[ndbug] Question regarding PF scrub

Hrishikesh Murukkathampoondi hrishim at gmail.com
Thu Dec 22 05:07:36 PST 2016


In many online examples of pf.conf I see this line:

match all scrub (no-df random-id max-mss 1440)

I am not familiar with TCP/IP or other protocols so I do not understand what the manual says. So I dont fully understand what this line does. Hoping someone more knowledgable will help me out

From the manual:

no-df - clears the “dont-fragment” bit from matching IPv4 packet.
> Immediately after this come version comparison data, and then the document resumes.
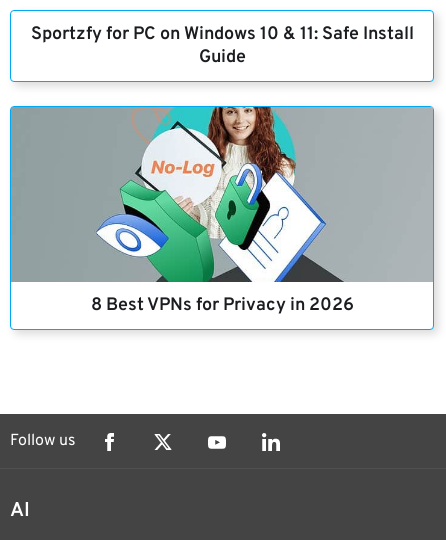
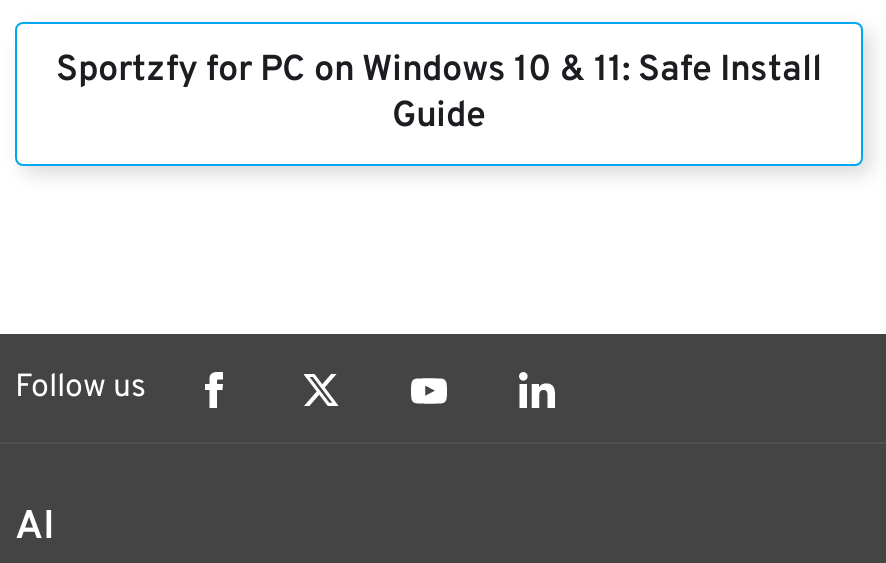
- [image]
- 8 Best VPNs for Privacy in 2026
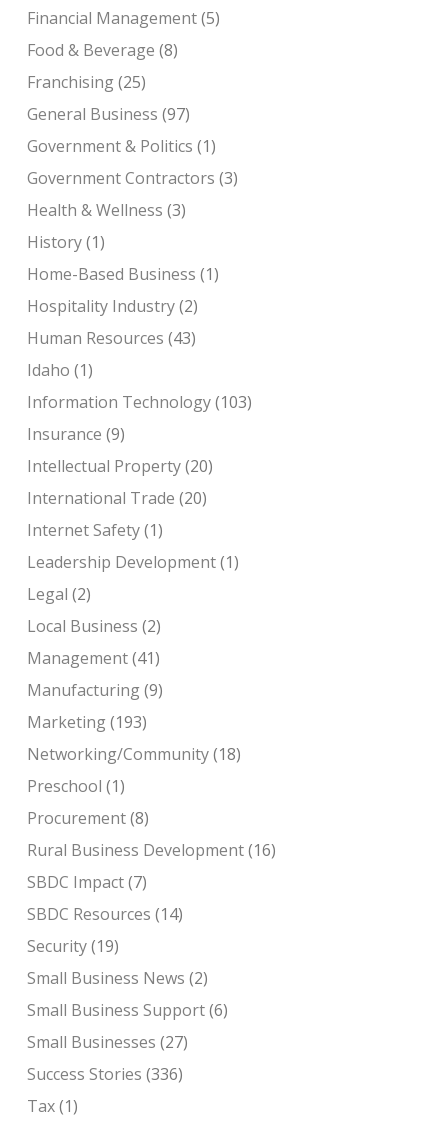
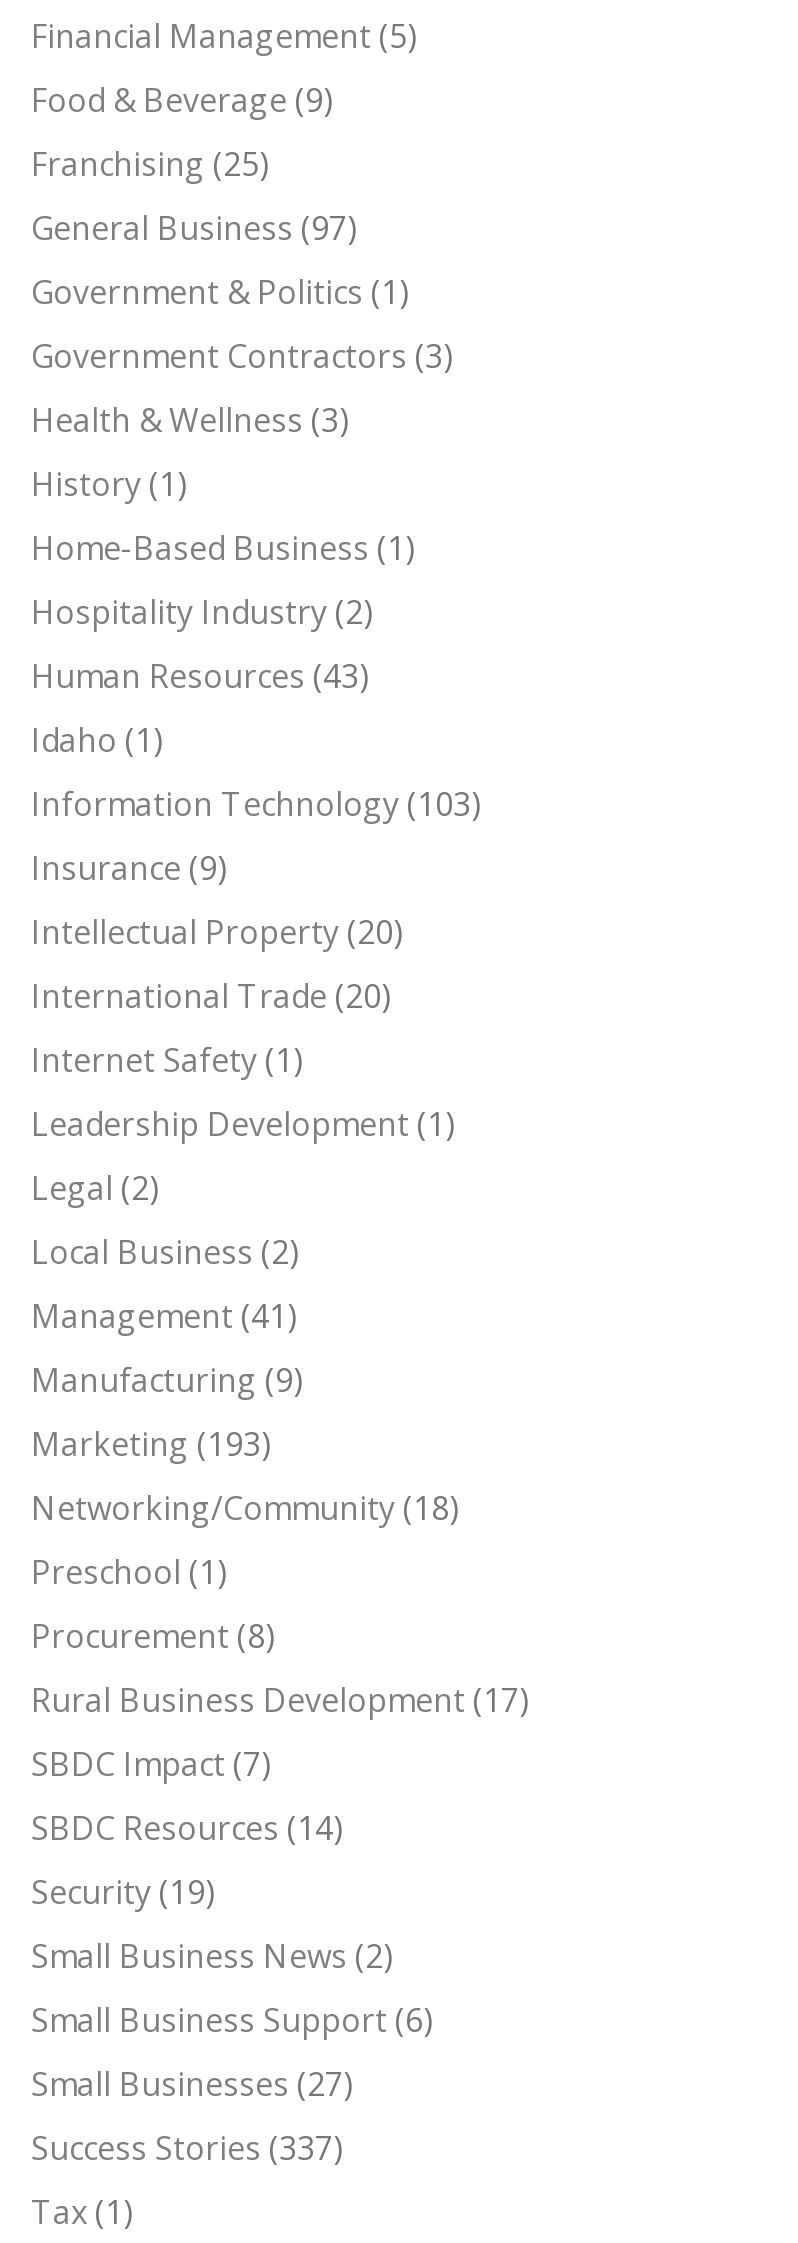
- Food & Beverage (8)
+ Food & Beverage (9)

- Rural Business Development (16)
+ Rural Business Development (17)

- Success Stories (336)
+ Success Stories (337)
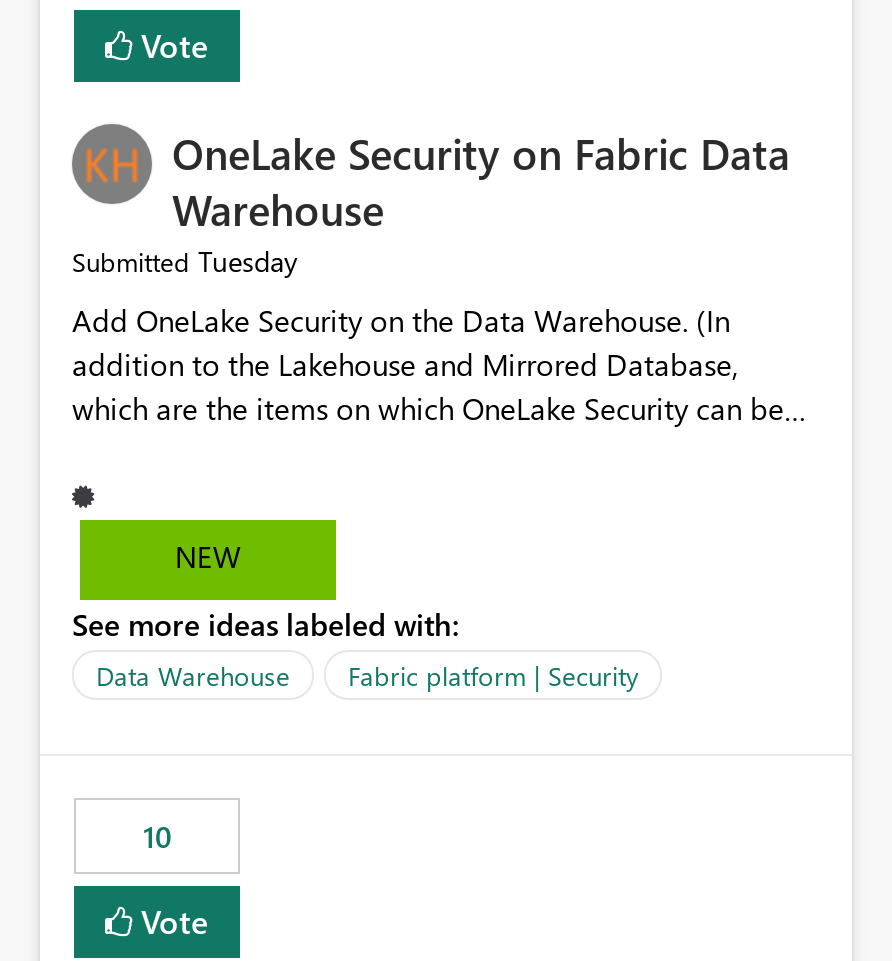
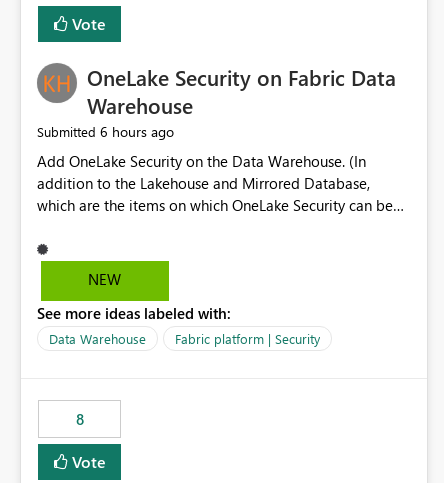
- Submitted Tuesday
+ Submitted 6 hours ago

- 10
+ 8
Some operating systems have NFS implementations which are known to generate fragmented packets with the “dont-fragment” bit set. pf(4) will drop such fragmented “dont-fragment” packets unless no-df is specified.

Unfortunately some operating systems also generate their “dont-fragment” packets with a zero IP identification field. Clearing the “dont-fragment” bit on packets with a zero IP ID may cause deleterious results if an upstream router later fragments the packet. Using random-id is recommended in combination with no-df to ensure unique IP identifiers.

random-id -
Replaces the IPv4 identification field with random values to compensate for predictable values generated by many hosts. This option only applies to packets that are not fragmented after the optional fragment reassembly.

max-mss - enforces a maximum segment size (MSS) for matching TCP packets

What I understand - PF does not like fragmented packets that have dont-fragment bit set. Some systems (non BSD I presume) create such traffic. This option fixes that issue.

Questions: 

1. What are fragmented packets? I am guessing these are large data packets that are broken down into smaller ones

2. From this link https://tools.ietf.org/html/rfc6864 <https://tools.ietf.org/html/rfc6864> I am guessing that the  IPv4 identification field is used for managing fragmentation and re-assembly of packets. If this field is set to a random value how will the reassembler know the correct order of packets?

3. What is segment size? Why should it be limited?